Preliminary report of a gas conditioner to improve operational reliability of cryotherapy in developing countries
1 Program for Appropriate Technology in Health (PATH), Seattle, WA, USA
2 Department of Obstetrics and Gynecology, Medical College of Wisconsin, Milwaukee, WI, USA
3 Department of Family Medicine, McMaster University, Hamilton, Ontario, Canada
BMC Women's Health 2006, 6:2 doi:10.1186/1472-6874-6-2Published: 6 February 2006
Cryotherapy is a safe, affordable, and effective method of treatment for cervical intraepithelial neoplasia. In some low-resource settings, environmental conditions or qualities of the refrigerant gas can lead to blockage of cryotherapy equipment, terminating treatment. A prototype of a gas conditioner to prevent operational failure was designed, built, and field tested.

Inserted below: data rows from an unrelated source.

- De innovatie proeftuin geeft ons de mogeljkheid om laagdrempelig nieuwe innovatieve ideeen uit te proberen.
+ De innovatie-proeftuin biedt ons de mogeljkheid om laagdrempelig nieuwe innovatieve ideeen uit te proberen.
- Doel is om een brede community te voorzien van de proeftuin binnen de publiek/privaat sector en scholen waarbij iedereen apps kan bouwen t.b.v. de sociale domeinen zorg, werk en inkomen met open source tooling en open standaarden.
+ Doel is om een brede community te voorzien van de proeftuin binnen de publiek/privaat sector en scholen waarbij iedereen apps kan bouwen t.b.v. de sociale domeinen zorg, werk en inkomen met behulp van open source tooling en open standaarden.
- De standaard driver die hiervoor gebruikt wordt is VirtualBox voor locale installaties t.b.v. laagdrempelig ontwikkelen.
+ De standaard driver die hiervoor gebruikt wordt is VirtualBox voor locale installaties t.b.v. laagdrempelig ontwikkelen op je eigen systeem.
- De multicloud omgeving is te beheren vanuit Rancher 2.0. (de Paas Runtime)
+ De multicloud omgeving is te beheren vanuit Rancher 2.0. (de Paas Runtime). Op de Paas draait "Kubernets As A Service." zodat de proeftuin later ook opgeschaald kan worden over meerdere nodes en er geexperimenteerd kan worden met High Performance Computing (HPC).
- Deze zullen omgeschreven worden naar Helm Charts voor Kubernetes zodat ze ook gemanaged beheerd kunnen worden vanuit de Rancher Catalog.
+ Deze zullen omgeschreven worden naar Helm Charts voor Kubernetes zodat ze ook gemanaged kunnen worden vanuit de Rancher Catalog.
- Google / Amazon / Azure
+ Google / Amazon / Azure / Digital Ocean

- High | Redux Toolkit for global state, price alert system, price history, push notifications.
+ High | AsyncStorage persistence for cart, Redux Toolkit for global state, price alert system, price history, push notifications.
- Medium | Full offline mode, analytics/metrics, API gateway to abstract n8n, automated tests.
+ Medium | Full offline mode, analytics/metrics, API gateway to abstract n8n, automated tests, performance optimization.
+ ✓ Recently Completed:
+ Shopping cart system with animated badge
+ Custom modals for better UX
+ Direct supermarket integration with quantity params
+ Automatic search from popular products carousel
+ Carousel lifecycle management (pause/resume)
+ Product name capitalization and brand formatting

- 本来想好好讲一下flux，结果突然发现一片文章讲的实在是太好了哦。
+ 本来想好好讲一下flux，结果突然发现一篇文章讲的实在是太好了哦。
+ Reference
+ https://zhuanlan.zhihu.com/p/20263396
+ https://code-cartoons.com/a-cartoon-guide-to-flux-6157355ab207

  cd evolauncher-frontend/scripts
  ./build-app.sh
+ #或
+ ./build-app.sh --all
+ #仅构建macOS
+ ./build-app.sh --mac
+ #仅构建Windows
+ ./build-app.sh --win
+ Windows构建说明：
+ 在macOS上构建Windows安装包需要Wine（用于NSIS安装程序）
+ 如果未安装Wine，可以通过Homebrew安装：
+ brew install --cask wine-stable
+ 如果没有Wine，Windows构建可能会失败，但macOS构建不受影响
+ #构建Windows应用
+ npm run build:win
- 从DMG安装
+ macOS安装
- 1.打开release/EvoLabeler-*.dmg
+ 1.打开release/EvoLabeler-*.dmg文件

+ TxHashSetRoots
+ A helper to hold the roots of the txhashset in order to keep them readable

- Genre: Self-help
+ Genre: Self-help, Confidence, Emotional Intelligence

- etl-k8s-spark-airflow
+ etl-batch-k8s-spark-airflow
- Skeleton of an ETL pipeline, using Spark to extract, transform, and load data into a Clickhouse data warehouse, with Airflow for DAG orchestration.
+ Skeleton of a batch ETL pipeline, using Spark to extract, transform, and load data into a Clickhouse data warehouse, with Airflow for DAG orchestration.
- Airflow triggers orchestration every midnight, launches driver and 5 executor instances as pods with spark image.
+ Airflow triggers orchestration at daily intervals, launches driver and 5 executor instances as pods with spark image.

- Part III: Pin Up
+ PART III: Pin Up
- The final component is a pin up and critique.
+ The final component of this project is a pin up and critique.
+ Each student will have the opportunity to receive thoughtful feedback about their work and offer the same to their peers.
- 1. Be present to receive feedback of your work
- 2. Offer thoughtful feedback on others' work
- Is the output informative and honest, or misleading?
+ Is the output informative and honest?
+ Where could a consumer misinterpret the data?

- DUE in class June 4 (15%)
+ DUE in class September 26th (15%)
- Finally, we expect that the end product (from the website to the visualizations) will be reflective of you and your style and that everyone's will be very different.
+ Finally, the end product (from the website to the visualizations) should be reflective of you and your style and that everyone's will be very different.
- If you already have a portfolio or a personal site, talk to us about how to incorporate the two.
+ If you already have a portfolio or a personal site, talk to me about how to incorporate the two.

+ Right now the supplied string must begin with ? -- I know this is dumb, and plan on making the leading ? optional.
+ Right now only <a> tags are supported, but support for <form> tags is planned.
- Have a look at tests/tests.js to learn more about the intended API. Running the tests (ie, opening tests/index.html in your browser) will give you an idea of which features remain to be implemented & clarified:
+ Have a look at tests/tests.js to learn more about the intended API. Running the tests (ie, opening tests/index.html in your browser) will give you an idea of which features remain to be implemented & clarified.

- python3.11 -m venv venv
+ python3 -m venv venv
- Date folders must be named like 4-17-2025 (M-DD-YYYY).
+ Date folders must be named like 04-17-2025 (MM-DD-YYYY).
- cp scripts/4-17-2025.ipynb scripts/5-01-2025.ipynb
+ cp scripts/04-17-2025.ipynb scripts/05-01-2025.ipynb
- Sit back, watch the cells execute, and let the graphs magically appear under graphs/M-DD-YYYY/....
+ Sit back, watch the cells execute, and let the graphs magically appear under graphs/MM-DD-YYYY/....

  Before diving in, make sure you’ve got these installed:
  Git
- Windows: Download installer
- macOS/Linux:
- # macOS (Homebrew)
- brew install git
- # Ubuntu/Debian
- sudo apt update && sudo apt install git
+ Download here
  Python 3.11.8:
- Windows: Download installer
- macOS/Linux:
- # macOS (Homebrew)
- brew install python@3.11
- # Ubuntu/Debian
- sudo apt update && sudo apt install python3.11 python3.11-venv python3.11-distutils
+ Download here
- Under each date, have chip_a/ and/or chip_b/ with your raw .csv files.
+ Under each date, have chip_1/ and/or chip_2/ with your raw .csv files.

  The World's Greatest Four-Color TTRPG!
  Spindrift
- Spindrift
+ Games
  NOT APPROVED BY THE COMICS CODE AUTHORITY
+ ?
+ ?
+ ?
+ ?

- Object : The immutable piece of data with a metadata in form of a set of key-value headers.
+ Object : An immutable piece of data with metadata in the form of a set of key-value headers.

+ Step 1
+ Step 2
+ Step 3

The prototype conditioner device consists of an expansion chamber that filters and dries the refrigerant gas. Users in Peru and Kenya reported on their experience with the prototype conditioner. In Ghana, simulated cryotherapy procedures were used to test the effects of the prototype conditioner, as well as the commonly used "cough technique."
Anecdotal reports from field use of the device were favorable. During simulated cryotherapy, the prevalence of blockage during freezing were 0% (0/25) with the device alone, 23.3% (7/30) with the cough technique alone, 5.9% (1/17) with both, and 55.2% (16/29) with neither (Pearson's Chi square = 26.6, df = 3, p < 0.001 (comparison amongst all groups)).
This prototype design of a cryotherapy gas conditioner is a potential solution for low-resource settings that are experiencing cryotherapy device malfunction.